May was even coming around. After she and Happy had started dating, she'd softened toward him a little, giving her blessing for the sleepovers and internship days as long as Peter had plenty of time for his homework and friends, which Tony agreed with. He didn't want the kid turning into him, growing up before he was ready. It was why he totally supported Peter attending high school for the full four years. Let the kid be a kid...he'd have plenty of time to be an adult.
Peter's birthday just happened to fall on lab day this year, and Tony had reluctantly offered to change their usual day, not wanting the kid to miss out on spending his birthday with his friends.
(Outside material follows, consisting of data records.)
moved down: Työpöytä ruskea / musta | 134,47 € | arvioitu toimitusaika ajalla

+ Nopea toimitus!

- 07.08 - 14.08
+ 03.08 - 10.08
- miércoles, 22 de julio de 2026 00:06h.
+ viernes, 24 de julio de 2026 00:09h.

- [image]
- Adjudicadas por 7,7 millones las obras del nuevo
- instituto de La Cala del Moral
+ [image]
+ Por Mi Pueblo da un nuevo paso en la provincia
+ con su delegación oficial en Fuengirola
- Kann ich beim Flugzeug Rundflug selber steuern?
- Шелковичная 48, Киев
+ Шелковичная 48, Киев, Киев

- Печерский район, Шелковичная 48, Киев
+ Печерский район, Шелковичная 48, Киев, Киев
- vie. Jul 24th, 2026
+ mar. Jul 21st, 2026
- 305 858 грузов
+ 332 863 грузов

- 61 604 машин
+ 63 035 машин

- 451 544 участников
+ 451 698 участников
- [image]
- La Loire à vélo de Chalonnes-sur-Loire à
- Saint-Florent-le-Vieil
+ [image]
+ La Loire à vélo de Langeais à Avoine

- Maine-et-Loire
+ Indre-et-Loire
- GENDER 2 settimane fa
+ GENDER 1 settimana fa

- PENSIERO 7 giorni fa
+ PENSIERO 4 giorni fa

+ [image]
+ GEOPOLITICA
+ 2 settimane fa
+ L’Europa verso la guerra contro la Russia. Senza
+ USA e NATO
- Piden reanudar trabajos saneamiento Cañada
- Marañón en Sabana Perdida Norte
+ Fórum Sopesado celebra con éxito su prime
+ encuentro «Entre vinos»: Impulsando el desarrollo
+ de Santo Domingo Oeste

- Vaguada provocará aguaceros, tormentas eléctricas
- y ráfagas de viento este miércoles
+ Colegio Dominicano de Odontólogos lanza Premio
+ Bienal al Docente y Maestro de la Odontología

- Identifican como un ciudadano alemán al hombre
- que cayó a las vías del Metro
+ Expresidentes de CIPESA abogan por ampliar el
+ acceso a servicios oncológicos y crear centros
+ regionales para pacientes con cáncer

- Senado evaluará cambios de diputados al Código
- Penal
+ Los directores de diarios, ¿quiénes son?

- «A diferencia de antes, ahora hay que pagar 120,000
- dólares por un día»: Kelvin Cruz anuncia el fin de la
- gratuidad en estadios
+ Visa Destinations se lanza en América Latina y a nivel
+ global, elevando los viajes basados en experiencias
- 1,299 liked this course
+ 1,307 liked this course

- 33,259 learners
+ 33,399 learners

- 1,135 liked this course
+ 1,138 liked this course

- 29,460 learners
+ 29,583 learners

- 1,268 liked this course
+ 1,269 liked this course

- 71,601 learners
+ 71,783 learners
But the kid had responded to his text with an assurance that it was fine. He had to go to school that day anyway, and he said that he and May would be doing something together that weekend...and Tony had been excited.
He'd ordered balloons by the truck-full, filling the living room and kitchen with balloon bouquets in red and blue. He'd wrapped the kid's present and put it on the kitchen counter, then hung a banner from the kitchen ceiling. "Happy Birthday Peter."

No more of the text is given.